◆ DATA RECORDS
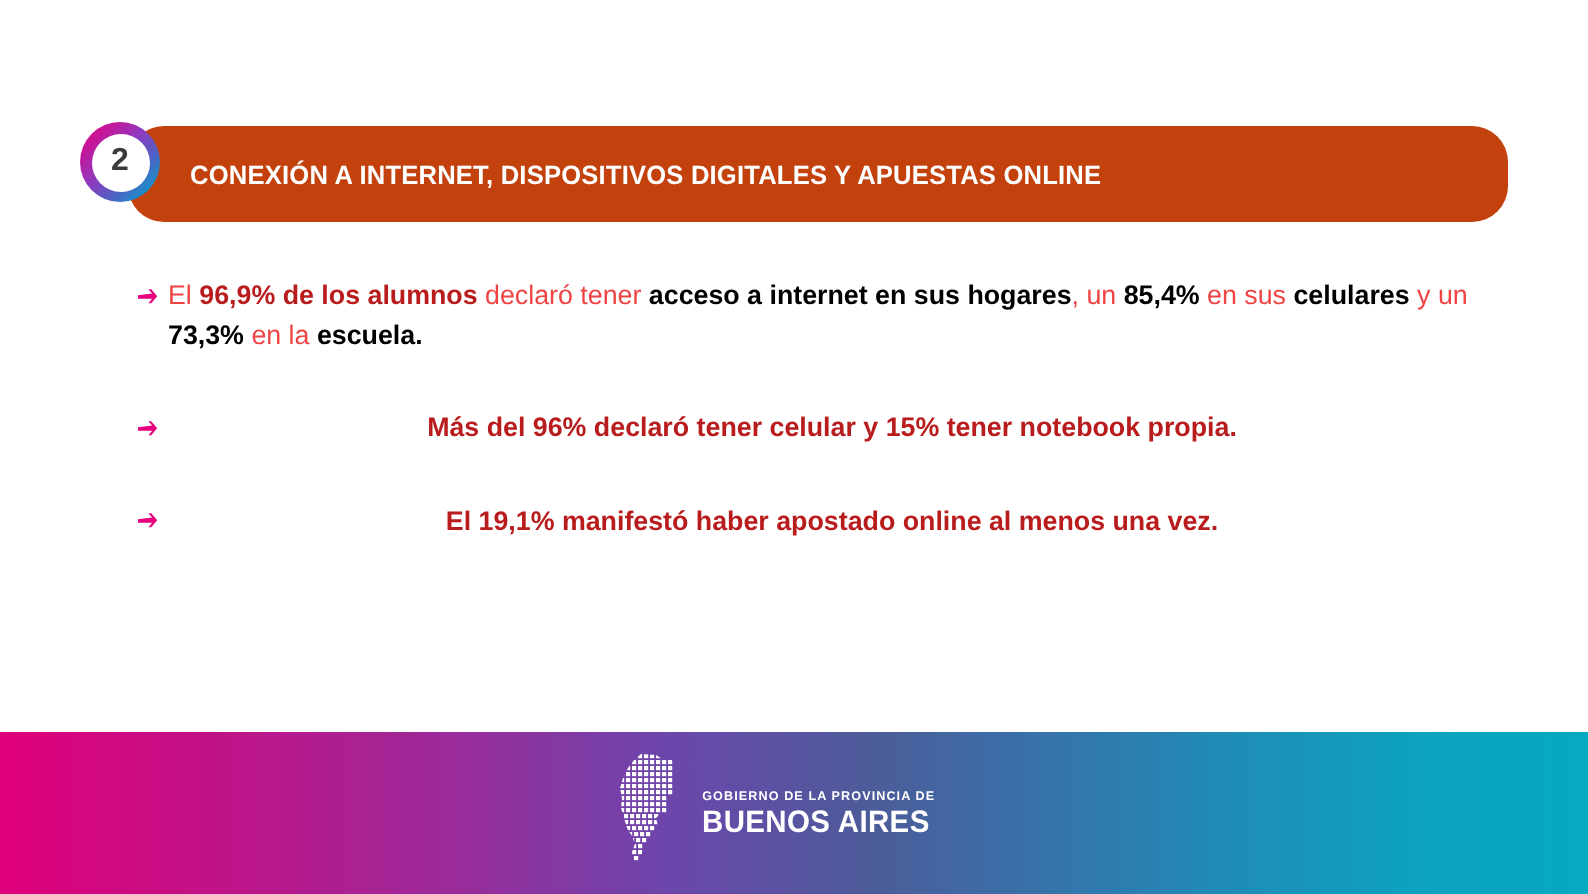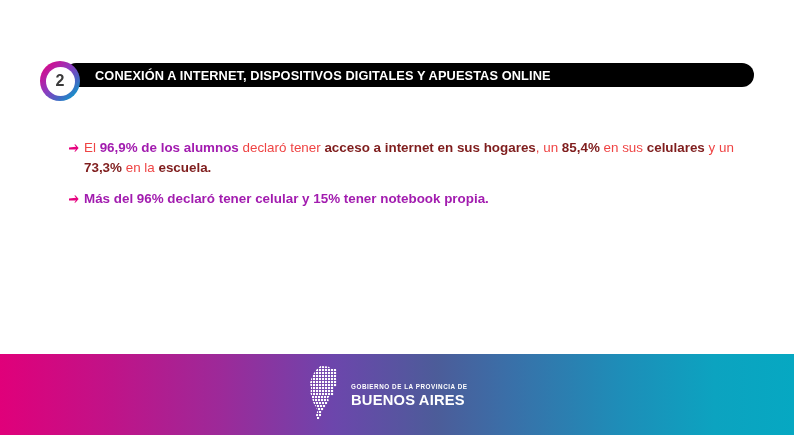--- a/index.html
+++ b/index.html
@@ -32,22 +32,22 @@
     top: 61px;
     width: 714px;
     height: 40px;
   }
 
   .header-bar {
     position: absolute;
     left: 24px;
     top: 2px;
     right: 0;
-    height: 24px;
-    background: #000000;
+    height: 48px;
+    background: #c2410c;
     border-radius: 18px;
     display: flex;
     align-items: center;
   }
 
   .header-title {
     color: #ffffff;
     font-size: 13.2px;
     font-weight: bold;
     letter-spacing: 0.1px;
@@ -98,45 +98,45 @@
   }
 
   .bullet {
     position: relative;
     padding-left: 16px;
     font-size: 13.4px;
     line-height: 19.5px;
     color: #333333;
   }
 
-  .bullet + .bullet { margin-top: 12px; }
+  .bullet + .bullet { margin-top: 27px; text-align: center; }
 
   .arrow-icon {
     position: absolute;
     left: 0;
     top: 0;
     width: 12px;
     height: 19.5px;
     display: inline-flex;
     align-items: center;
   }
   .arrow-icon svg { display: block; }
 
   .bullet-text { display: block; }
 
   
   .t-dark      { color: #ef4444; font-weight: normal; }
-  .t-dark-b    { color: #7f1d1d; font-weight: bold; }
-  .t-pink-b    { color: #a21caf; font-weight: bold; }
+  .t-dark-b    { color: #000000; font-weight: bold; }
+  .t-pink-b    { color: #b91c1c; font-weight: bold; }
 
   
   .footer {
     position: absolute;
     left: 0;
-    bottom: 12px;
+    bottom: 0;
     width: 794px;
     height: 81px;
     background: linear-gradient(90deg,
       #E0007A 0%,
       #C01388 14%,
       #9C2A99 28%,
       #6C46AC 42%,
       #4C5C99 55%,
       #3A6FA8 64%,
       #1E8DB8 78%,
@@ -215,20 +215,30 @@
         <svg width="12" height="12" viewBox="0 0 12 12" aria-hidden="true">
           <path d="M1 7.4 L8.1 7.4 L6.2 9.6 L7.6 9.6 L10.6 6.1 L7.6 2.6 L6.2 2.6 L8.1 4.8 L1 5.6 Z" fill="#E6007E"></path>
         </svg>
       </span>
       <span class="bullet-text">
         <span class="t-pink-b">Más del 96% declaró tener celular y 15% tener notebook propia.</span>
       </span>
     </div>
 
 
+    <div class="bullet">
+      <span class="arrow-icon">
+        <svg width="12" height="12" viewBox="0 0 12 12" aria-hidden="true">
+          <path d="M1 7.4 L8.1 7.4 L6.2 9.6 L7.6 9.6 L10.6 6.1 L7.6 2.6 L6.2 2.6 L8.1 4.8 L1 5.6 Z" fill="#E6007E"></path>
+        </svg>
+      </span>
+      <span class="bullet-text">
+        <span class="t-pink-b">El 19,1% manifestó haber apostado online al menos una vez.</span>
+      </span>
+    </div>
 
   </div>
 
   <div class="footer">
     <div class="logo">
 
       <span class="logo-map">
         <svg width="36" height="56" viewBox="0 0 36 56" aria-hidden="true">
           <defs>
             <clipPath id="prov">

◆ DIRECTIONS FOR THIS TASK
Filter the entries above and copy only the lines that hold "margin".

◆ TASK ANSWER
-  .bullet + .bullet { margin-top: 12px; }
+  .bullet + .bullet { margin-top: 27px; text-align: center; }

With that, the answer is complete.